__Supplied information__:
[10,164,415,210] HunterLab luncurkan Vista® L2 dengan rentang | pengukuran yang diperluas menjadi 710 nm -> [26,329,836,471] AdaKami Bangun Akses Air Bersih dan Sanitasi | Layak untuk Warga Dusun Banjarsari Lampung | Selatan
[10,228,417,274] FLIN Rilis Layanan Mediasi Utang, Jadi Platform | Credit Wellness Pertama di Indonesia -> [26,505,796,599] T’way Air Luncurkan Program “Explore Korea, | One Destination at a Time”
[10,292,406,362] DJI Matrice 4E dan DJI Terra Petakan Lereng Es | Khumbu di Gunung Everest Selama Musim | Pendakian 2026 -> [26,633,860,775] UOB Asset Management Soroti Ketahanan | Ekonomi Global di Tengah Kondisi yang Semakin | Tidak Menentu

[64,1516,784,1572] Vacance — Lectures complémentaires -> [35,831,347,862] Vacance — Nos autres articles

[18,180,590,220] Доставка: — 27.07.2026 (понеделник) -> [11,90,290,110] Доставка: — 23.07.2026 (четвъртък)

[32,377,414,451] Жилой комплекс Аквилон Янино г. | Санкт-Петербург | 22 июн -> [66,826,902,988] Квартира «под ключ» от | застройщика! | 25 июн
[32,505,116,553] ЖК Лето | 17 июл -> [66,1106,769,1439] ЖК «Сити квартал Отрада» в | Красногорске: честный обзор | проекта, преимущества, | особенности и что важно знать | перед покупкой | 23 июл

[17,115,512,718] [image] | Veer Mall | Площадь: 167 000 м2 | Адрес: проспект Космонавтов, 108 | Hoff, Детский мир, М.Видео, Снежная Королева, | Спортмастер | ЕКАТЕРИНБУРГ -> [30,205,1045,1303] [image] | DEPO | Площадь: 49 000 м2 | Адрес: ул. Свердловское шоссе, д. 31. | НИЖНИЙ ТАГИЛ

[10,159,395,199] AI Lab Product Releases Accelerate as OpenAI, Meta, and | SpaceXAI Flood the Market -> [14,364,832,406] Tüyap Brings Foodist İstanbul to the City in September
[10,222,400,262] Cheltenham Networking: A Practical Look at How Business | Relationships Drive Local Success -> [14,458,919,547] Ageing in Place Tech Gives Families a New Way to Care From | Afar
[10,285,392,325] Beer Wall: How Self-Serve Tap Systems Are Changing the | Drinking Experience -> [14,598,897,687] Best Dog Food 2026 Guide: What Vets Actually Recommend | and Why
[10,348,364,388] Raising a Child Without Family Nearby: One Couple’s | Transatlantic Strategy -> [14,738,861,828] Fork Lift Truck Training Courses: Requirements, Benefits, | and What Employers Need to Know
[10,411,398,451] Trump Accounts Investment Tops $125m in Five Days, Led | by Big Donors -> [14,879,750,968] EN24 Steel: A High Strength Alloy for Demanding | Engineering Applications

__What to do__: From the first line of the records to the line containing "[18,180,590,220] Доставка: —", inclusive, transcribe everything exactly and leave out the rest.

__Result__:
[10,164,415,210] HunterLab luncurkan Vista® L2 dengan rentang | pengukuran yang diperluas menjadi 710 nm -> [26,329,836,471] AdaKami Bangun Akses Air Bersih dan Sanitasi | Layak untuk Warga Dusun Banjarsari Lampung | Selatan
[10,228,417,274] FLIN Rilis Layanan Mediasi Utang, Jadi Platform | Credit Wellness Pertama di Indonesia -> [26,505,796,599] T’way Air Luncurkan Program “Explore Korea, | One Destination at a Time”
[10,292,406,362] DJI Matrice 4E dan DJI Terra Petakan Lereng Es | Khumbu di Gunung Everest Selama Musim | Pendakian 2026 -> [26,633,860,775] UOB Asset Management Soroti Ketahanan | Ekonomi Global di Tengah Kondisi yang Semakin | Tidak Menentu

[64,1516,784,1572] Vacance — Lectures complémentaires -> [35,831,347,862] Vacance — Nos autres articles

[18,180,590,220] Доставка: — 27.07.2026 (понеделник) -> [11,90,290,110] Доставка: — 23.07.2026 (четвъртък)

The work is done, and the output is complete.